Hi just needed some advise

I dropped my DD off at nursery and her usual carer wasnt around, i asked where she was to be told she was in the baby unit and would be round shortly. Said carer then poked her head out of one of the nursery rooms with hair straighteners in hand doing her hair. nursery opens at 7:30am and it was 7:50am. both the staff member that had let me in and carer commented on her doing her hair.
She stated she was just doing her hair, she then put them down on top of the water cooler in the baby unit (still plugged in as the wire was tight) saying " i'll just pop them up there out of the way so no one can reach them and finish off in a minute"
I was then taken to the door and seen out. I drove off but about 5 minutes later the gravity of what i had just seen had sunk in.
I rang the nursery asking to speak to the manager to which i was told they were both off for the next fortnight, i demanded to speak to either one of them and got a call back an hour or so later i explained the situation and she said she would go in and sort it.

next morning i dropped DD off at nursery to be greeted by the owner i had complained to, she showed me a documented form which had the details of the conversation we had had, it also stated that my DD's carer had denied that straighteners where used and that i had mistaken it for a hair brush?! It also mentioned that the other staff member had stated she'd only seen a hair brush being used and not straighteners.. baring in mind they'd been laughing about the fact that she was running late and had been using straighteners.

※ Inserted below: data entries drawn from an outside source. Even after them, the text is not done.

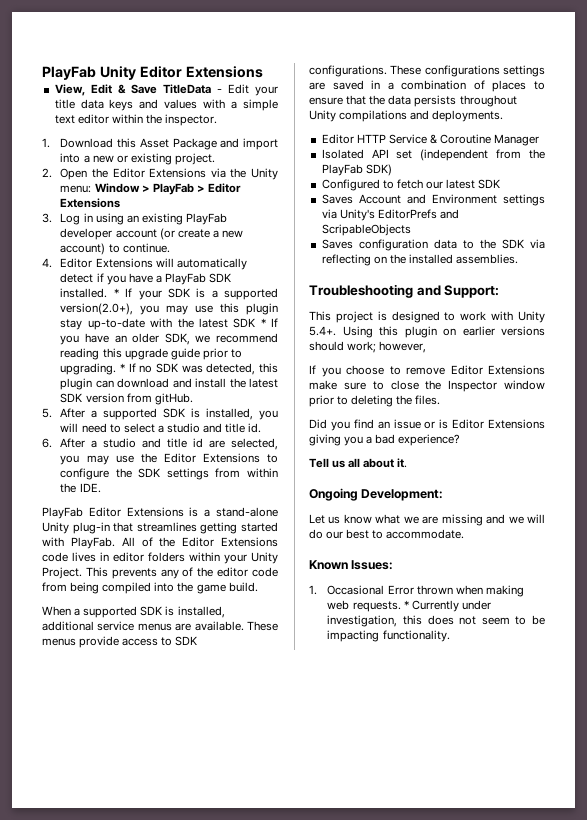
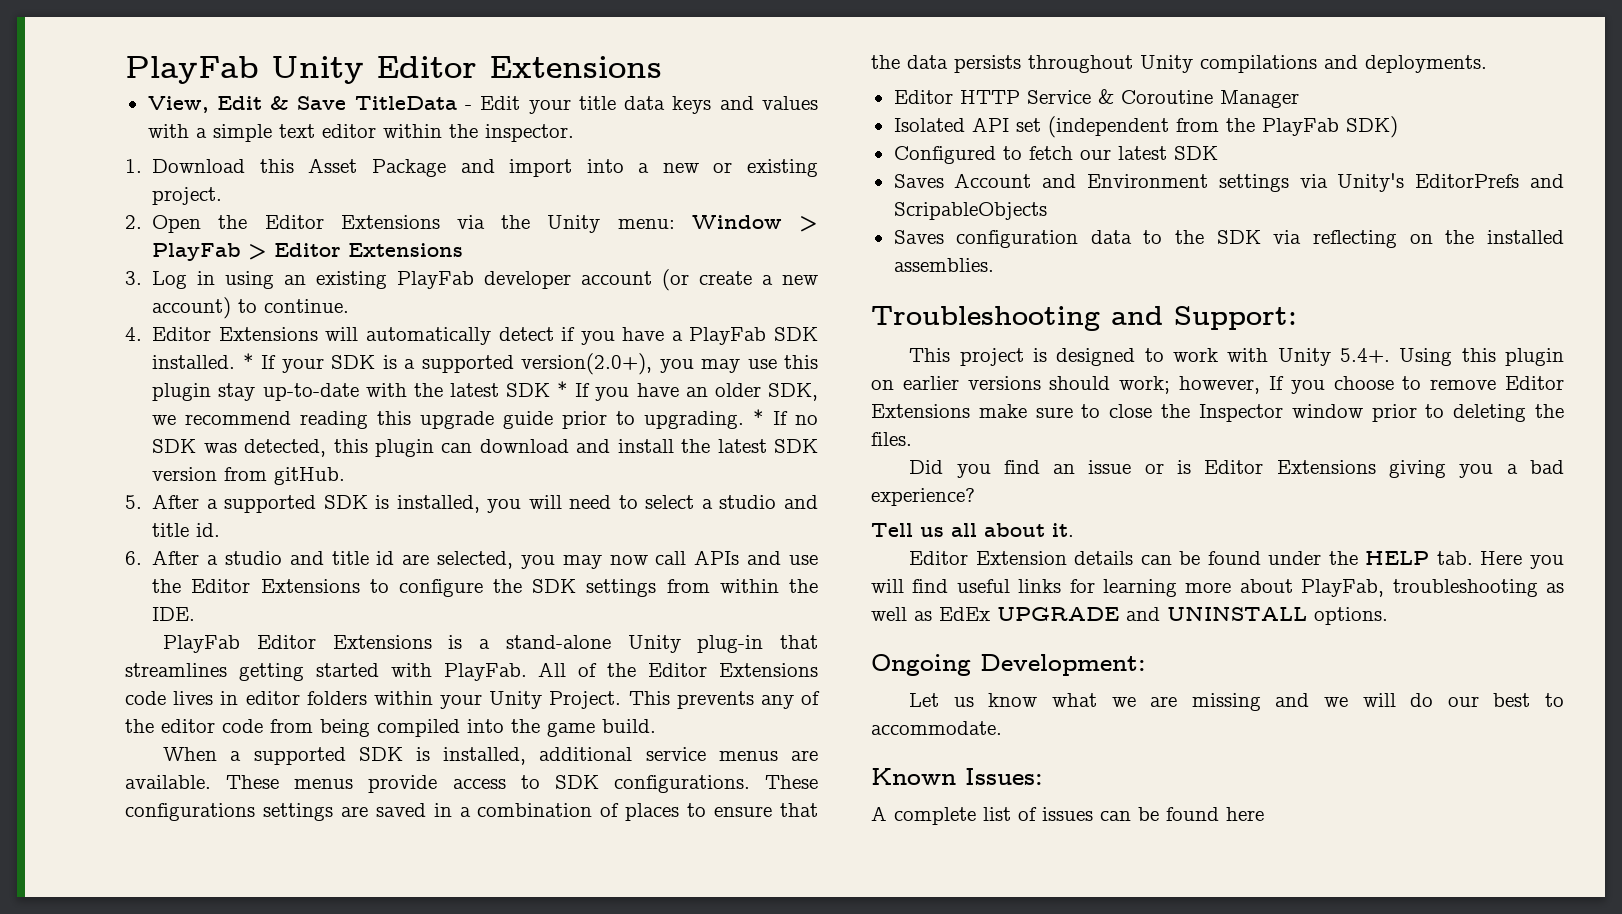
(109, 460) none -> [609,550,782,565] now call APIs and
(427, 347) // -> (1261, 385) none
(408, 463) none -> [909,551,1565,569] [871,579,1564,597] [871,606,1388,625] // Editor Extension details can be found under the HELP tab. Here you will find useful links for learning more about PlayFab, troubleshooting as well as EdEx UPGRADE and UNINSTALL options.
[309,585,524,597] [327,600,491,612] [327,615,545,627] [327,630,450,642] 1. Occasional Error thrown when making web requests. * Currently under investigation, this does not seem to be impacting functionality. -> [871,806,1264,825] A complete list of issues can be found here

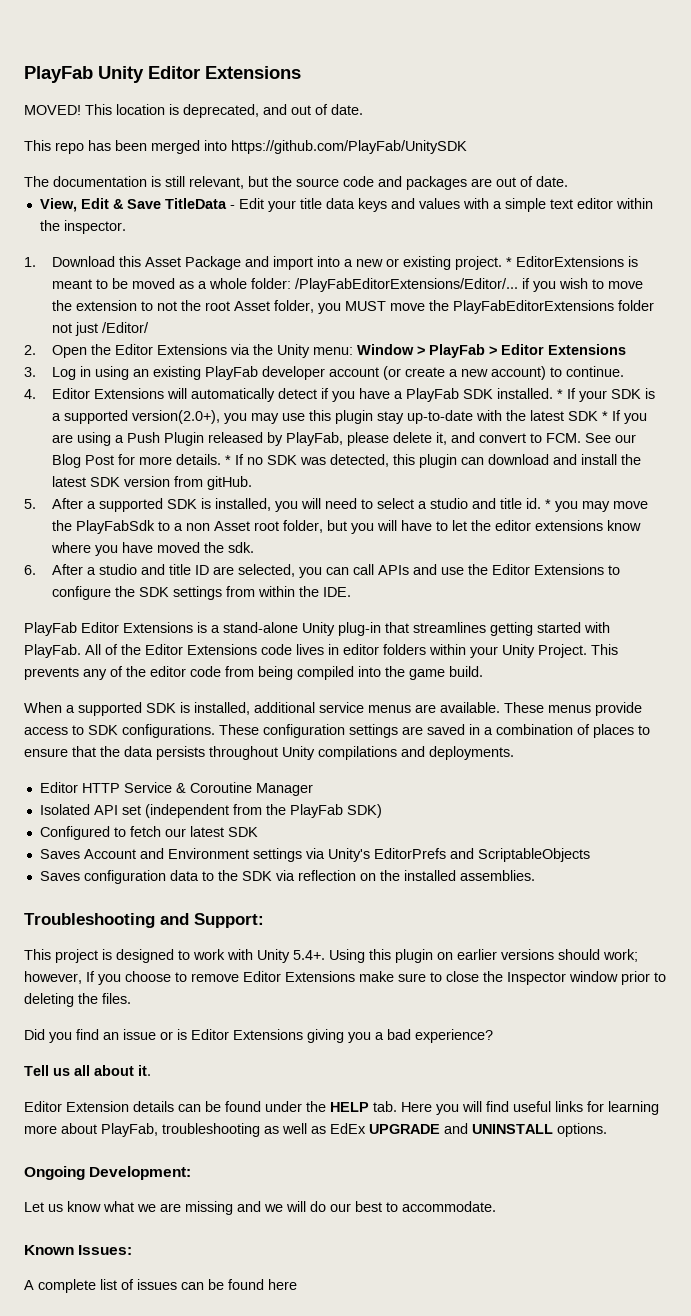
(662, 67) none -> [24,104,363,118] [24,140,467,154] [24,176,568,190] // MOVED! This location is deprecated, and out of date. // This repo has been merged into https://github.com/PlayFab/UnitySDK // The documentation is still relevant, but the source code and packages are out of date.
(223, 196) none -> [506,256,639,267] [52,278,644,292] [52,300,655,314] [52,322,150,336] * EditorExtensions is meant to be moved as a whole folder: /PlayFabEditorExtensions/Editor/... if you wish to move the extension to not the root Asset folder, you MUST move the PlayFabEditorExtensions folder not just /Editor/
[636,383,818,401] [152,411,745,429] have an older SDK, we recommend reading this upgrade guide prior to upgrading. -> [52,432,637,446] [52,454,222,468] are using a Push Plugin released by PlayFab, please delete it, and convert to FCM. See our Blog Post for more details.
(221, 530) none -> [545,499,649,512] [52,520,642,534] [51,542,255,556] * you may move the PlayFabSdk to a non Asset root folder, but you will have to let the editor extensions know where you have moved the sdk.
[376,551,395,565] id -> [195,565,210,575] ID
[562,555,648,569] may now -> [326,567,350,575] can
[125,803,255,821] configurations -> [263,724,345,738] configuration
[893,202,1047,220] ScripableObjects -> [477,848,590,862] ScriptableObjects
[1313,230,1398,248] reflecting -> [297,870,356,881] reflection

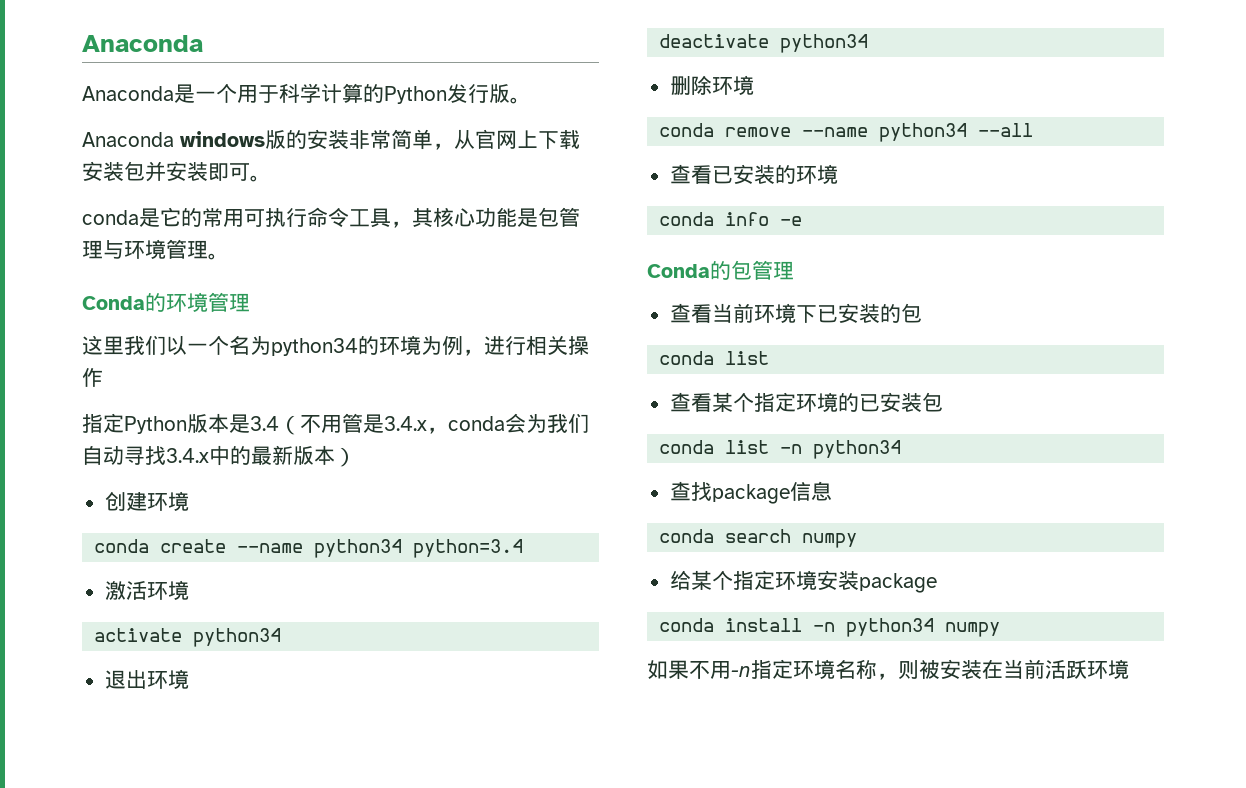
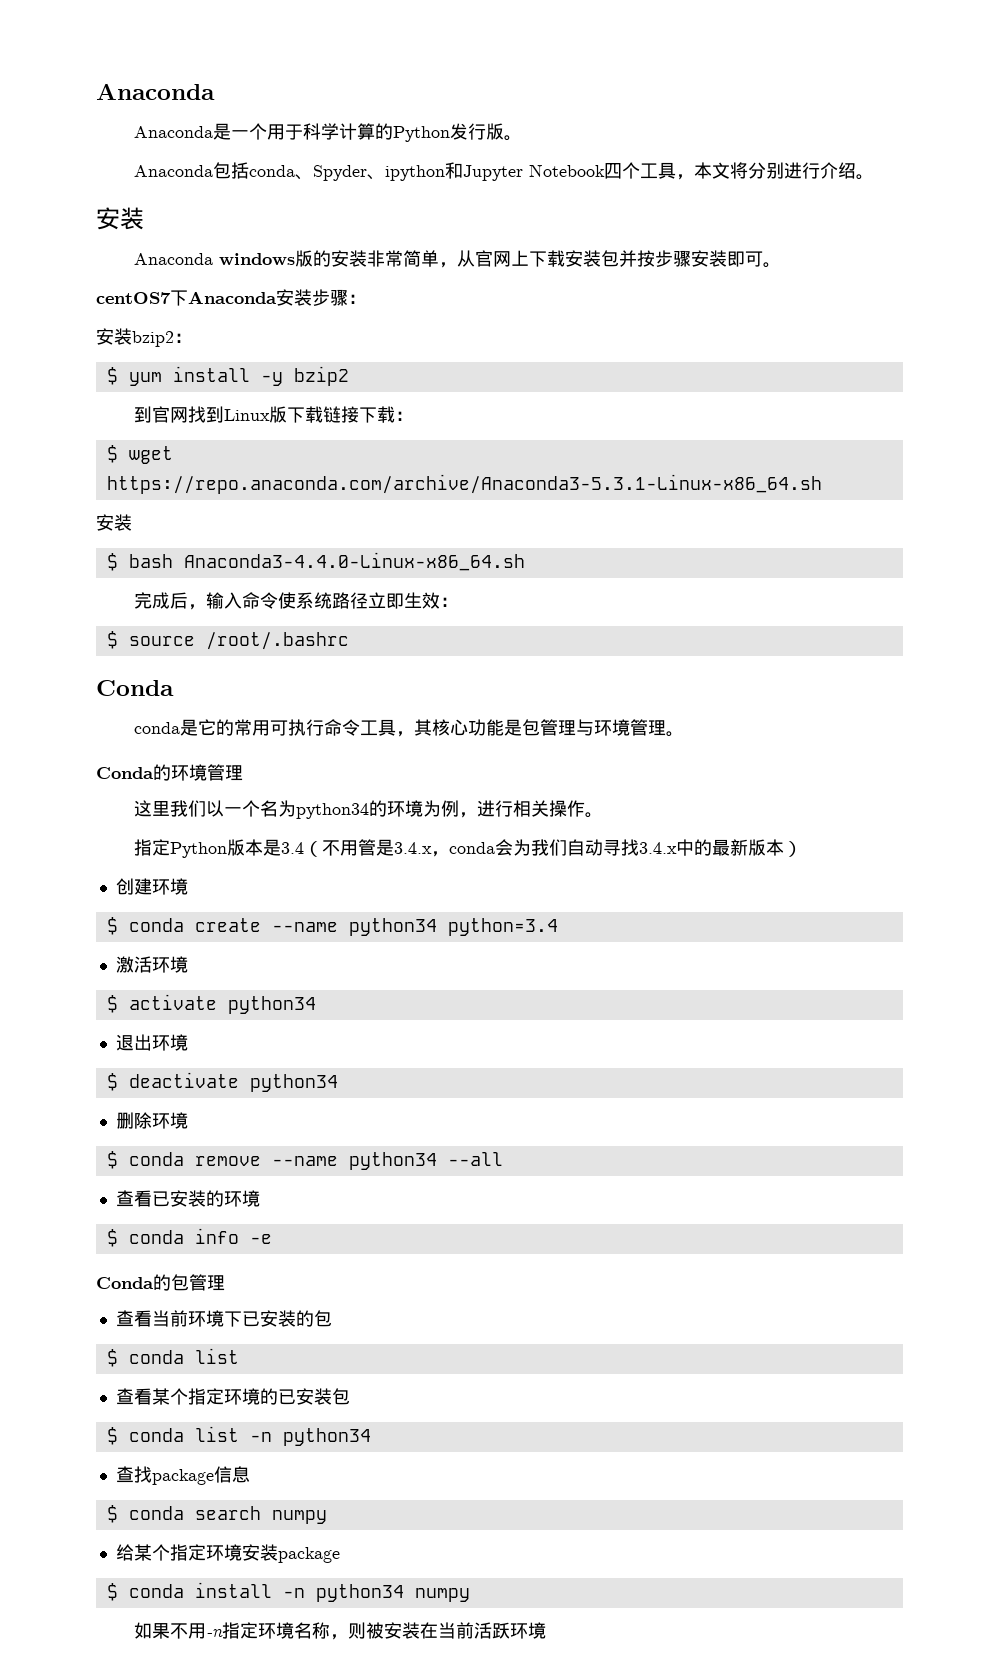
(531, 100) none -> [134,162,875,181] [96,207,144,230] // Anaconda包括conda、Spyder、ipython和Jupyter Notebook四个工具，本文将分别进行介绍。 // 安装
(166, 171) none -> [637,250,692,267] 按步骤
(271, 178) none -> [96,289,366,306] [96,328,192,347] [106,366,349,386] [134,406,414,423] [106,445,173,464] [106,474,822,494] [96,514,132,531] [106,552,525,571] [134,592,459,610] [106,631,349,650] [96,680,174,696] // centOS7下Anaconda安装步骤： // 安装bzip2： // $ yum install -y bzip2 // 到官网找到Linux版下载链接下载： // $ wget https://repo.anaconda.com/archive/Anaconda3-5.3.1-Linux-x86_64.sh // 安装 // $ bash Anaconda3-4.4.0-Linux-x86_64.sh // 完成后，输入命令使系统路径立即生效： // $ source /root/.bashrc // Conda
(103, 377) none -> [585,812,604,818] 。
(189, 501) none -> [106,917,118,935] $
(189, 590) none -> [106,995,118,1013] $
(189, 679) none -> [106,1073,118,1091] $
(754, 85) none -> [106,1151,118,1169] $
(838, 174) none -> [106,1229,118,1247] $
(922, 313) none -> [106,1349,118,1367] $
(943, 402) none -> [106,1427,118,1445] $
(832, 491) none -> [106,1505,118,1523] $
(937, 583) none -> [106,1583,118,1601] $

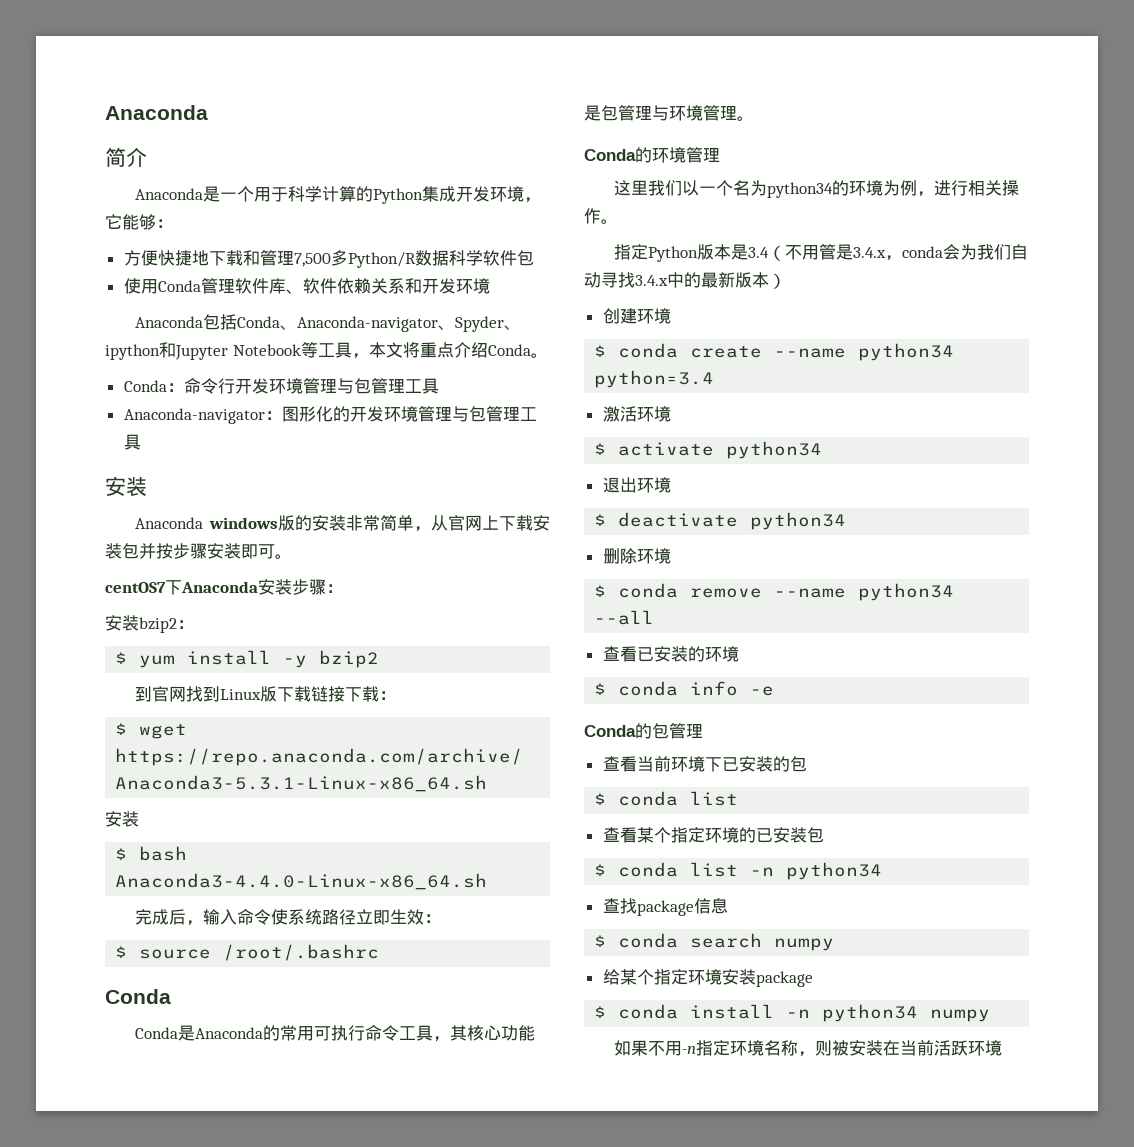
[96,83,215,100] Anaconda -> [105,105,208,120] [105,147,147,167] Anaconda // 简介
[450,123,523,141] 发行版。 -> [421,186,541,203] [105,214,173,230] [123,250,534,268] [123,278,490,294] 集成开发环境，它能够： // 方便快捷地下载和管理7,500多Python/R数据科学软件包 // 使用Conda管理软件库、软件依赖关系和开发环境
[249,165,296,177] conda -> [236,316,438,332] Conda、Anaconda-navigator
[604,162,641,179] 四个 -> [300,342,318,358] 等
[748,162,875,180] 分别进行介绍。 -> [419,342,548,358] [123,378,439,394] [123,406,537,424] [123,434,141,450] 重点介绍Conda。 // Conda：命令行开发环境管理与包管理工具 // Anaconda-navigator：图形化的开发环境管理与包管理工具
[134,719,217,736] conda是它 -> [134,1025,263,1041] Conda是Anaconda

owner asked me to sign it whilst explaining she had told them under no certain terms does it happen again, and in the next breath telling me she trusted her staff fully.

I am now very concerned that not only do they think using straighteners is acceptable in a nursery, that they have the audacity to lie about it when caught and in turn call a customer and a mother a liar in the process. please can someone express their opinions on this as i feel i want to challenge this again but don't know if i'm being over the top.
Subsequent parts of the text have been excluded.